The occasional glimpses into the history and formation of American place-names, which often appear to repeat at large and in times so much nearer to us the conditions which we earnestly study here in little; the remarkable interest of the seventeenthand eighteenth-century town-records, whether from the point of view of their spellings, their vocabulary, or the social conditions they recall these may be mentioned among the points that have an especial attraction. It is impossible when reading this book for the imagination not to be seized by a sudden apprehension of the vast and intricate history into which these chapters have adventured: the supreme philological event of which we have certain knowledge, the transplantation of the language of a small country and its spread and ramification over enormous regions to find not one but a thousand new soils, atmospheres, and homes.

25 The English Language in America, by G. P. Krapp. New York: Century Co. London: O.U.P. Two vols. pp. xiii +377 and 355. 42s.

Not that the book attempts any steady and progressive unfolding of this history like a panorama. This is probably impossible. But of the conflicting tendencies towards linguistic uniformity and towards disintegration in this vast area, of the relations of language and politics, an account has been attempted, not without

success.

If on the subject, not unimportant, of the relations of the American and 'British' varieties of English in the most recent period Professor Krapp seems disappointing, it is from the very judicial and non-committal spirit of his utterances and implications, not from his partisanship. But in order to avoid crude prejudice it is not necessary to minimize real differences.
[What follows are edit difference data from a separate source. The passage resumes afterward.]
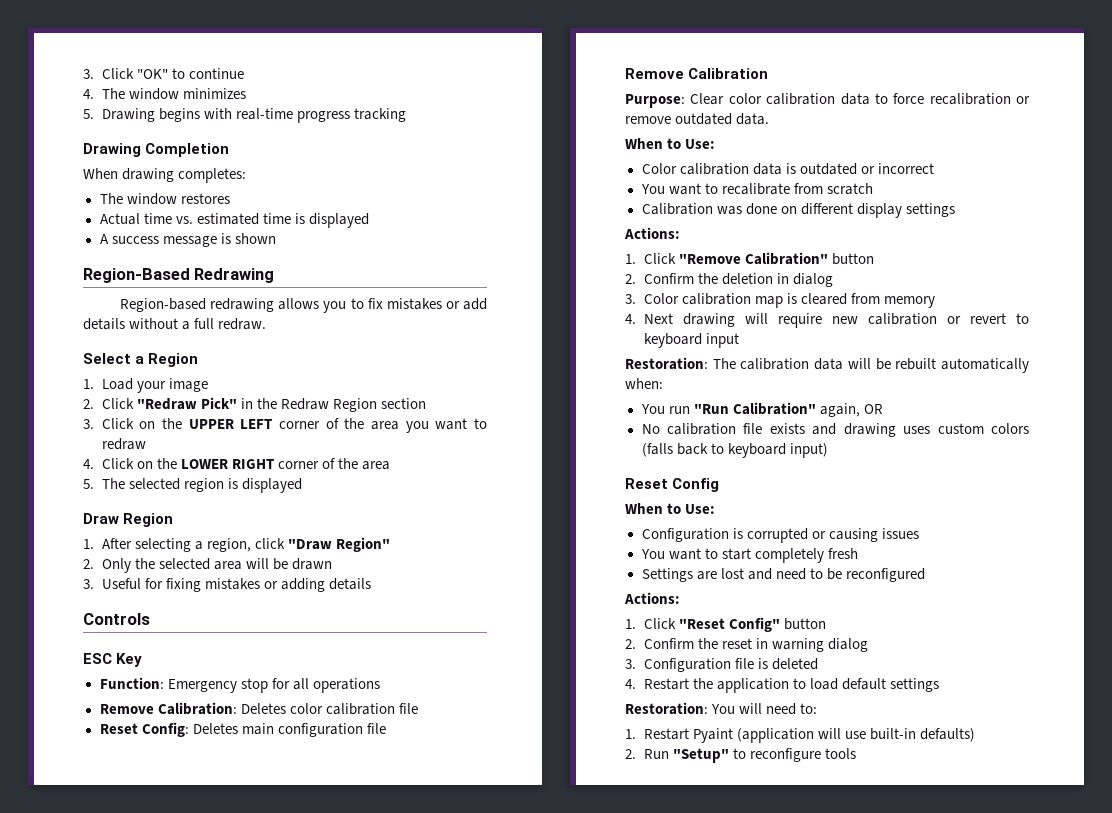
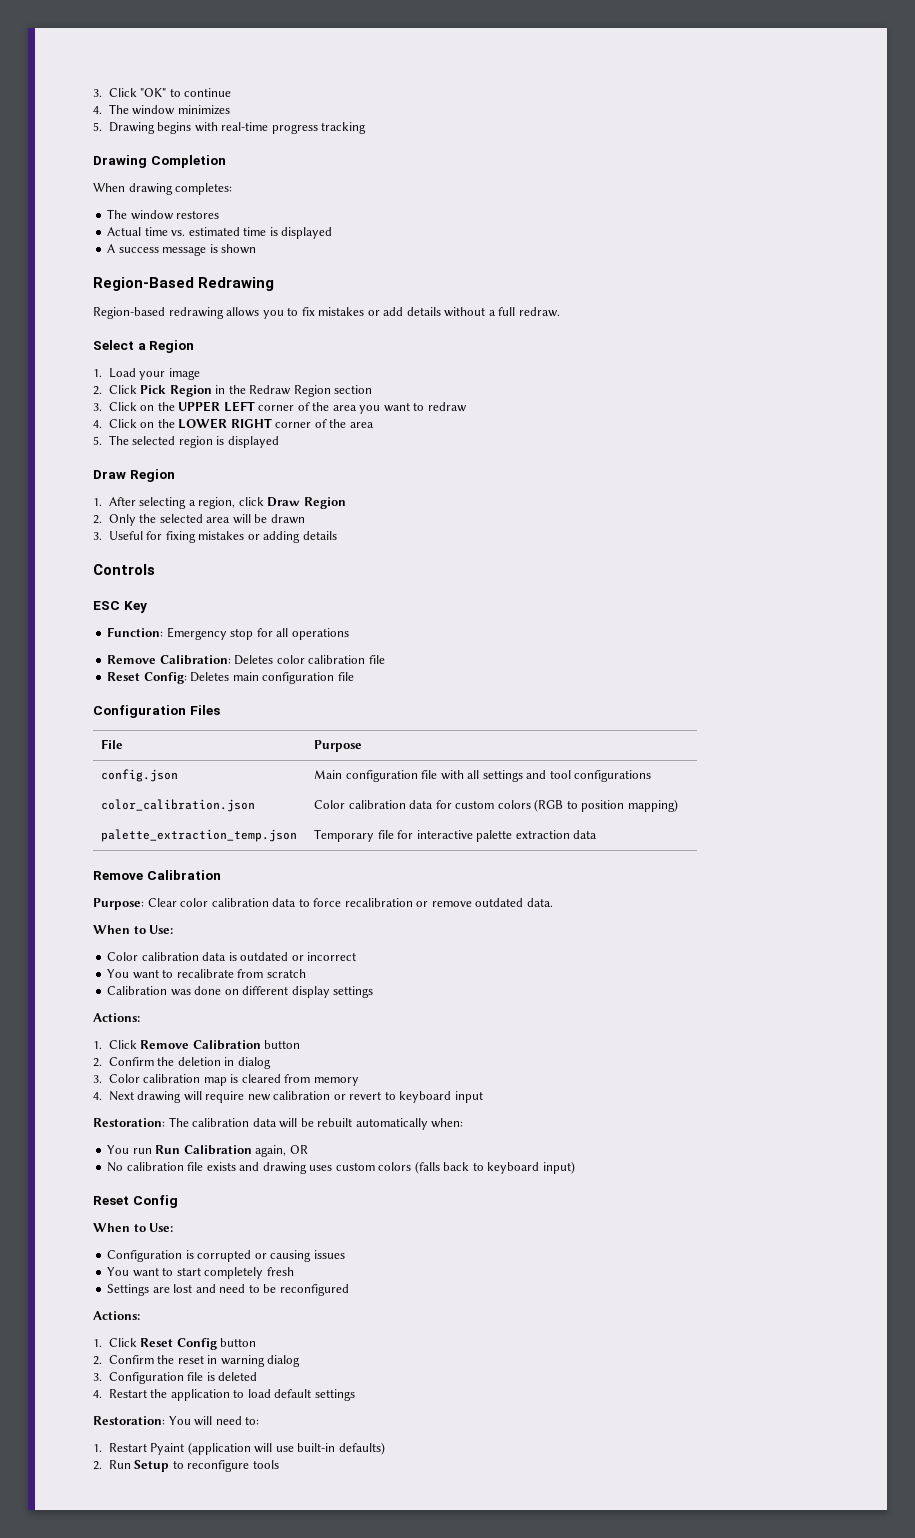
- 2. Click "Redraw Pick" in the Redraw Region section
+ 2. Click Pick Region in the Redraw Region section
- 1. After selecting a region, click "Draw Region"
+ 1. After selecting a region, click Draw Region
+ Configuration Files
+ File | Purpose
+ config.json | Main configuration file with all settings and tool configurations
+ color_calibration.json | Color calibration data for custom colors (RGB to position mapping)
+ palette_extraction_temp.json | Temporary file for interactive palette extraction data
- 1. Click "Remove Calibration" button
+ 1. Click Remove Calibration button
- You run "Run Calibration" again, OR
+ You run Run Calibration again, OR
- 1. Click "Reset Config" button
+ 1. Click Reset Config button
- 2. Run "Setup" to reconfigure tools
+ 2. Run Setup to reconfigure tools

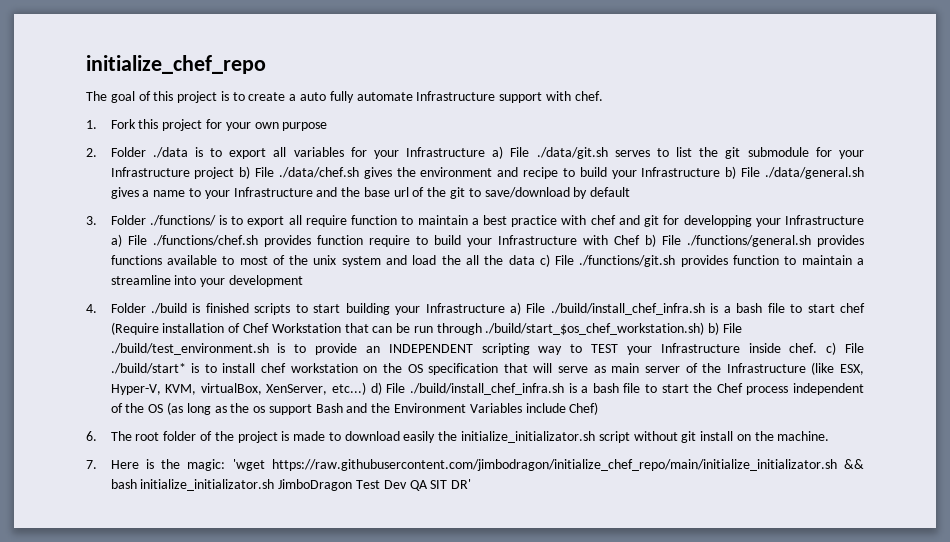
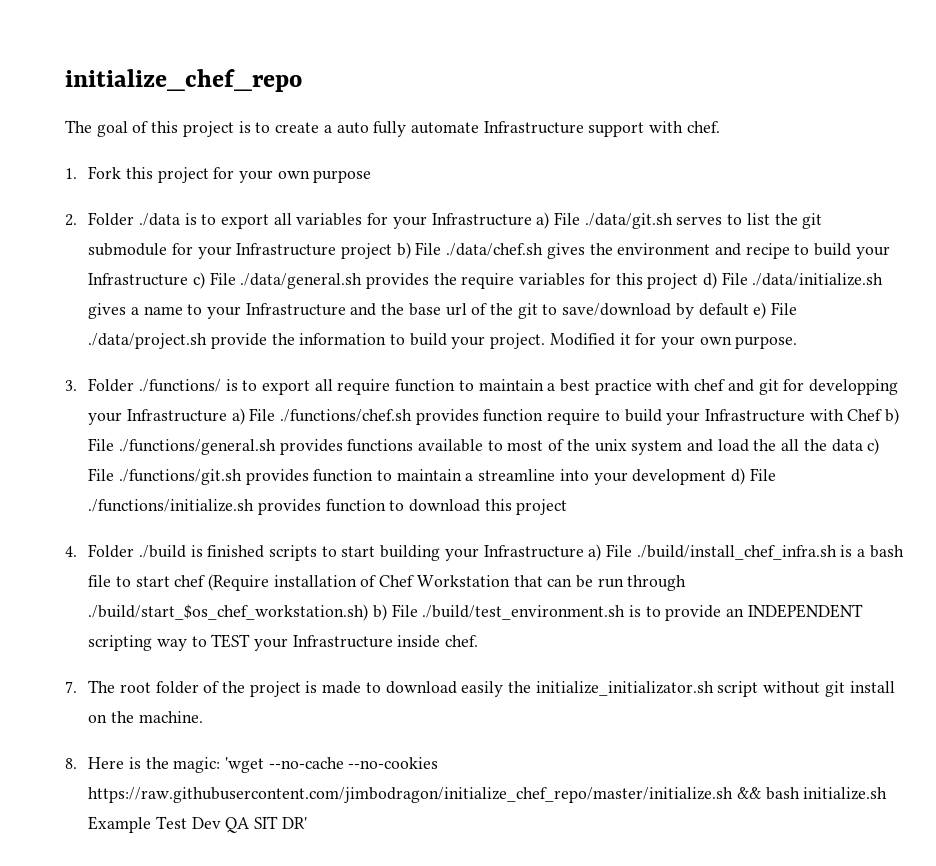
- 2. Folder ./data is to export all variables for your Infrastructure a) File ./data/git.sh serves to list the git submodule for your Infrastructure project b) File ./data/chef.sh gives the environment and recipe to build your Infrastructure b) File ./data/general.sh gives a name to your Infrastructure and the base url of the git to save/download by default
+ 2. Folder ./data is to export all variables for your Infrastructure a) File ./data/git.sh serves to list the git submodule for your Infrastructure project b) File ./data/chef.sh gives the environment and recipe to build your Infrastructure c) File ./data/general.sh provides the require variables for this project d) File ./data/initialize.sh gives a name to your Infrastructure and the base url of the git to save/download by default e) File ./data/project.sh provide the information to build your project. Modified it for your own purpose.
- 3. Folder ./functions/ is to export all require function to maintain a best practice with chef and git for developping your Infrastructure a) File ./functions/chef.sh provides function require to build your Infrastructure with Chef b) File ./functions/general.sh provides functions available to most of the unix system and load the all the data c) File ./functions/git.sh provides function to maintain a streamline into your development
+ 3. Folder ./functions/ is to export all require function to maintain a best practice with chef and git for developping your Infrastructure a) File ./functions/chef.sh provides function require to build your Infrastructure with Chef b) File ./functions/general.sh provides functions available to most of the unix system and load the all the data c) File ./functions/git.sh provides function to maintain a streamline into your development d) File ./functions/initialize.sh provides function to download this project
- 4. Folder ./build is finished scripts to start building your Infrastructure a) File ./build/install_chef_infra.sh is a bash file to start chef (Require installation of Chef Workstation that can be run through ./build/start_$os_chef_workstation.sh) b) File ./build/test_environment.sh is to provide an INDEPENDENT scripting way to TEST your Infrastructure inside chef. c) File ./build/start* is to install chef workstation on the OS specification that will serve as main server of the Infrastructure (like ESX, Hyper-V, KVM, virtualBox, XenServer, etc...) d) File ./build/install_chef_infra.sh is a bash file to start the Chef process independent of the OS (as long as the os support Bash and the Environment Variables include Chef)
- 6. The root folder of the project is made to download easily the initialize_initializator.sh script without git install on the machine.
+ 4. Folder ./build is finished scripts to start building your Infrastructure a) File ./build/install_chef_infra.sh is a bash file to start chef (Require installation of Chef Workstation that can be run through ./build/start_$os_chef_workstation.sh) b) File ./build/test_environment.sh is to provide an INDEPENDENT scripting way to TEST your Infrastructure inside chef.
+ 7. The root folder of the project is made to download easily the initialize_initializator.sh script without git install on the machine.
- 7. Here is the magic: 'wget https://raw.githubusercontent.com/jimbodragon/initialize_chef_repo/main/initialize_initializator.sh && bash initialize_initializator.sh JimboDragon Test Dev QA SIT DR'
+ 8. Here is the magic: 'wget --no-cache --no-cookies https://raw.githubusercontent.com/jimbodragon/initialize_chef_repo/master/initialize.sh && bash initialize.sh Example Test Dev QA SIT DR'

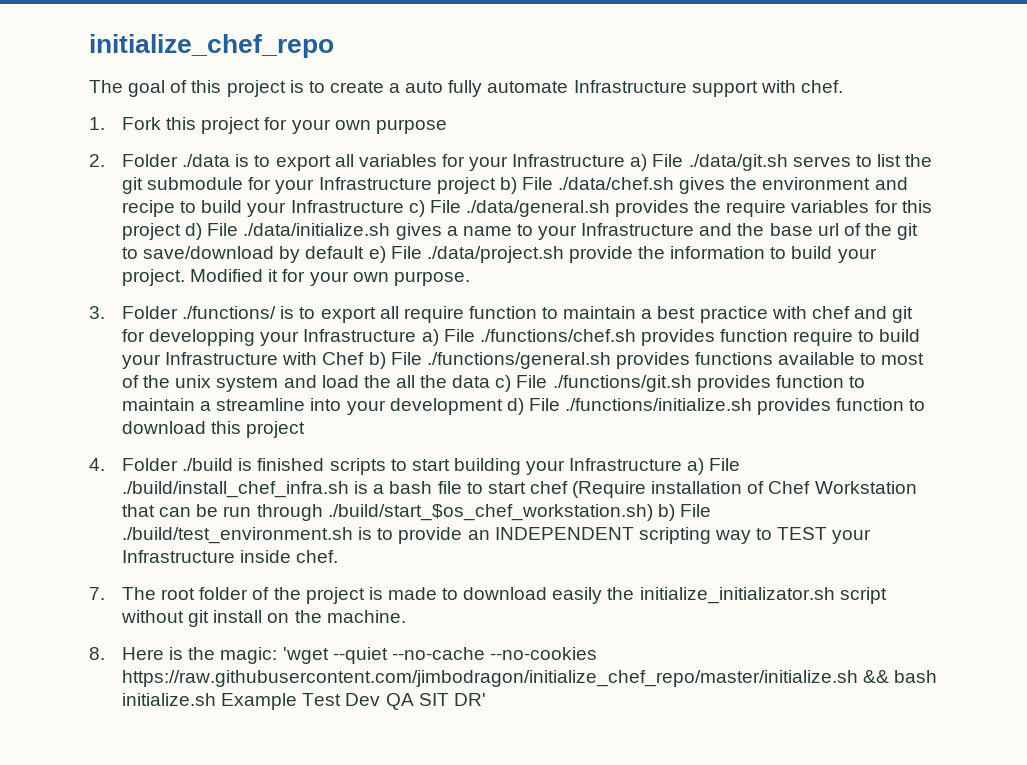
- 8. Here is the magic: 'wget --no-cache --no-cookies https://raw.githubusercontent.com/jimbodragon/initialize_chef_repo/master/initialize.sh && bash initialize.sh Example Test Dev QA SIT DR'
+ 8. Here is the magic: 'wget --quiet --no-cache --no-cookies https://raw.githubusercontent.com/jimbodragon/initialize_chef_repo/master/initialize.sh && bash initialize.sh Example Test Dev QA SIT DR'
If in careful and studied writing, of which this book is an excellent example, the differences are not very obvious, it is still possible to see in its very coldness and formality the dangers of an artificial uniformity veiling fundamental divergence.

To some it seems obvious that petrifaction and death ultimately await it, if the attempt is made too long to maintain a language as a literary or cultured medium over areas too wide and of too divergent a history to preserve any permanent community. Whether we endeavour to maintain the different varieties of English in vigorous life now, or in the future seek to restore life after 'English' has become a universalized but dead booklatin, divergence into distinct idioms is ultimately the only thing that will achieve the object.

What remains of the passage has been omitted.